DIRECTIONS: Which of the lines below mention the word "margin"? Pull each one out.

[INFORMATION SUPPLIED Boundary: Start]

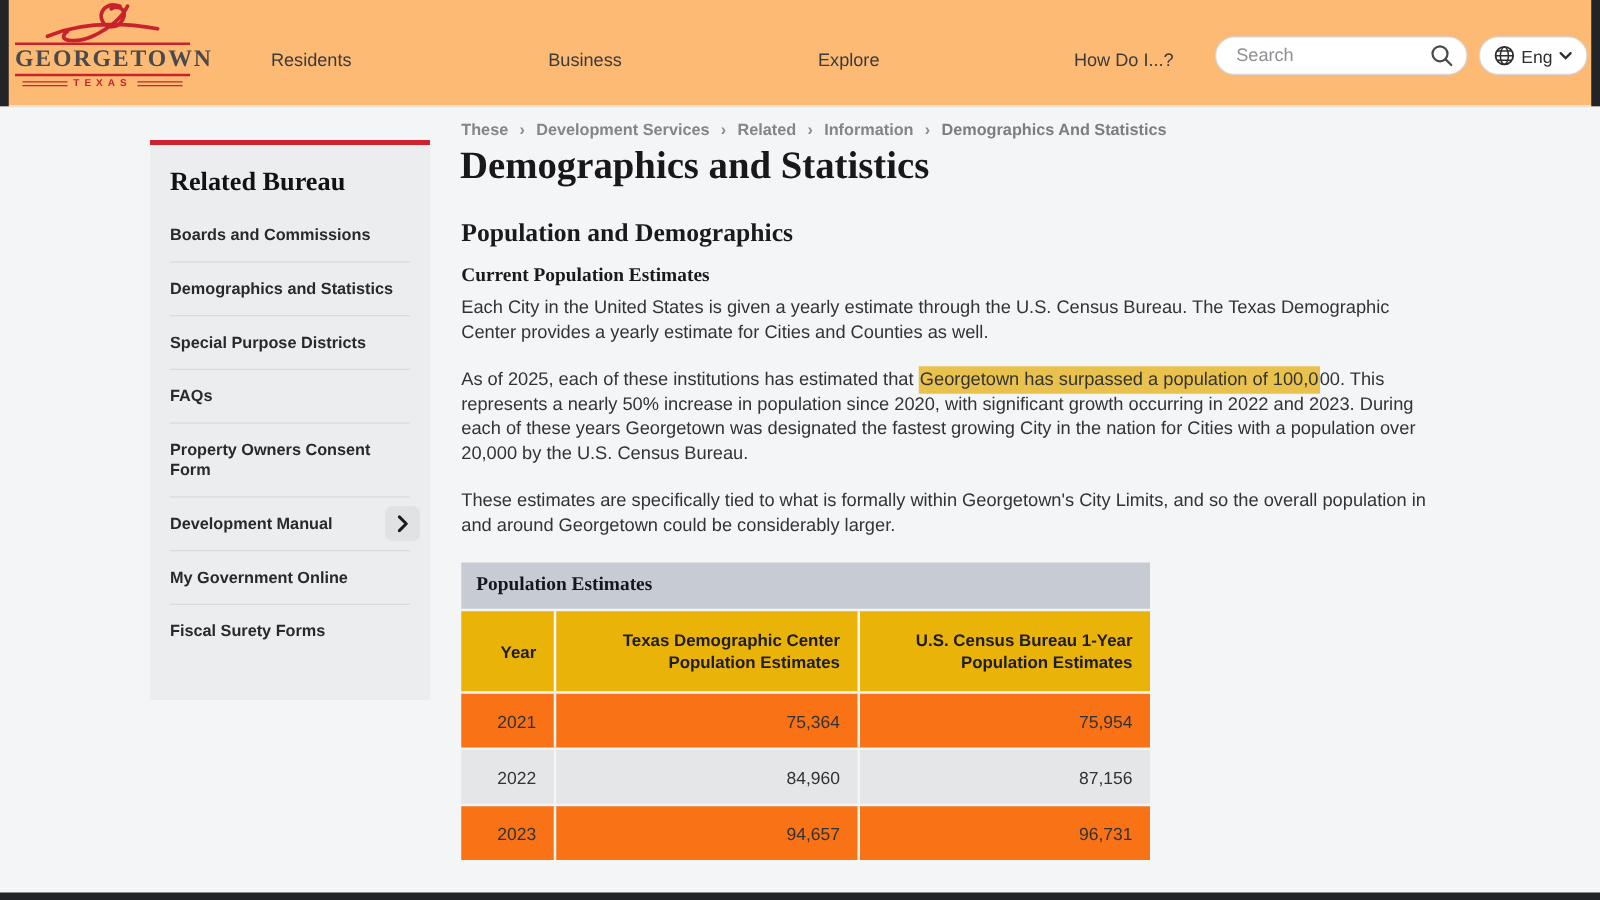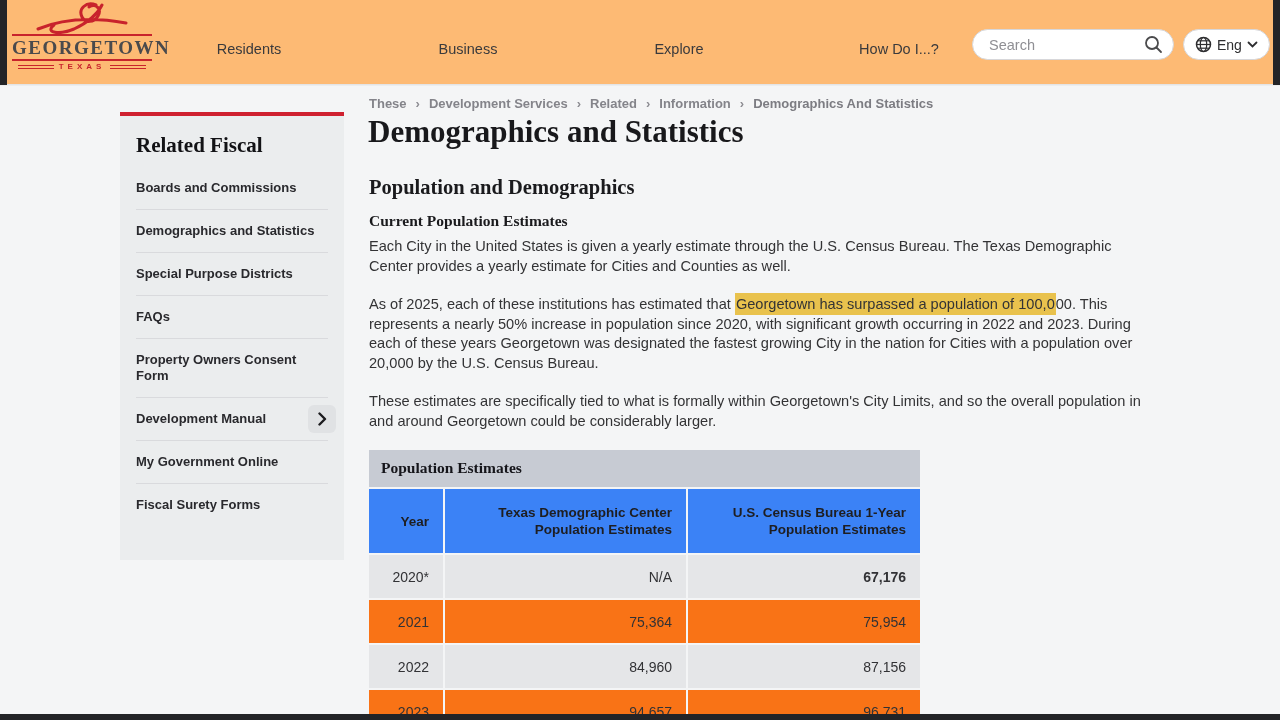--- a/index.html
+++ b/index.html
@@ -154,7 +154,7 @@
   <h1 class="page-title">Demographics and Statistics</h1>
 
   <aside class="sidebar">
-    <div class="sidebar-title">Related Fiscal</div>
+    <div class="sidebar-title">Related Bureau</div>
     <div class="side-item">
       <span>Boards and Commissions</span>
     </div>

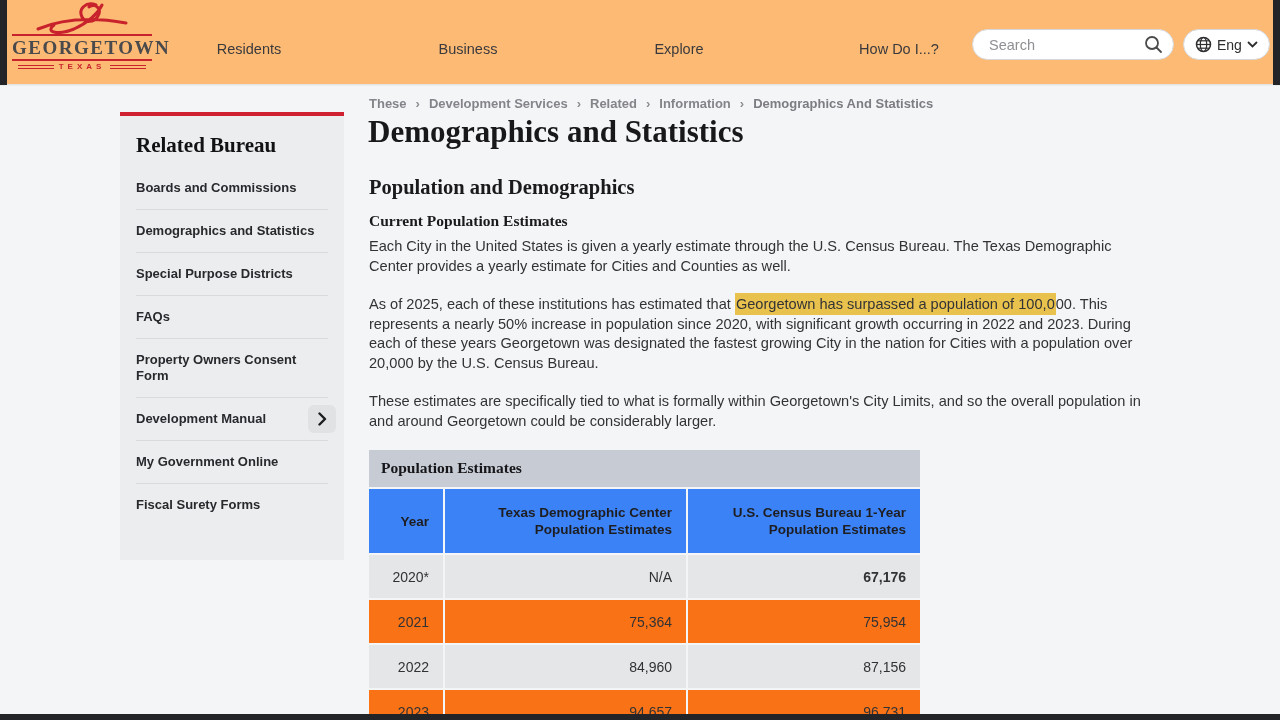--- a/index.html
+++ b/index.html
@@ -76,7 +76,7 @@
   .pop-table{ width:551px; margin-top:13px; }
   .t-caption{ background:#c7cbd3; font-family:"Liberation Serif",serif; font-weight:700;
     font-size:15.5px; color:#15151a; padding:9px 12px; height:37px; }
-  .t-head{ display:flex; background:#3b82f6; margin-top:2px; height:64px; }
+  .t-head{ display:flex; background:#eab308; margin-top:2px; height:64px; }
   .t-row{ display:flex; height:43px; margin-top:2px; }
   .t-cell{ display:flex; align-items:center; justify-content:flex-end;
     text-align:right; padding-right:14px; }

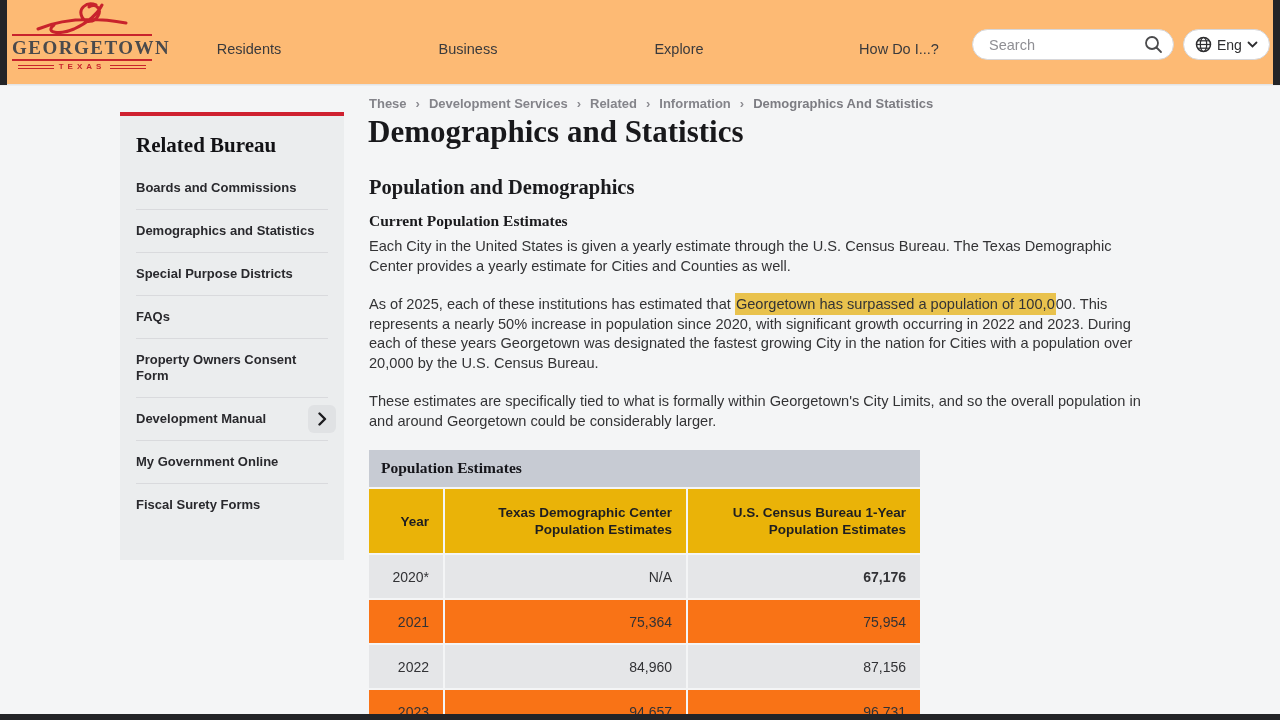--- a/index.html
+++ b/index.html
@@ -203,11 +203,6 @@
         <div class="t-cell t-c2">Texas Demographic Center Population Estimates</div>
         <div class="t-cell t-c3">U.S. Census Bureau 1-Year Population Estimates</div>
       </div>
-      <div class="t-row row-gray">
-        <div class="t-cell t-c1">2020*</div>
-        <div class="t-cell t-c2">N/A</div>
-        <div class="t-cell t-c3 cell-bold">67,176</div>
-      </div>
       <div class="t-row row-light">
         <div class="t-cell t-c1">2021</div>
         <div class="t-cell t-c2">75,364</div>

[INFORMATION SUPPLIED Boundary: End]

OUTPUT OF THE TASK:
   .pop-table{ width:551px; margin-top:13px; }
-  .t-head{ display:flex; background:#3b82f6; margin-top:2px; height:64px; }
+  .t-head{ display:flex; background:#eab308; margin-top:2px; height:64px; }
   .t-row{ display:flex; height:43px; margin-top:2px; }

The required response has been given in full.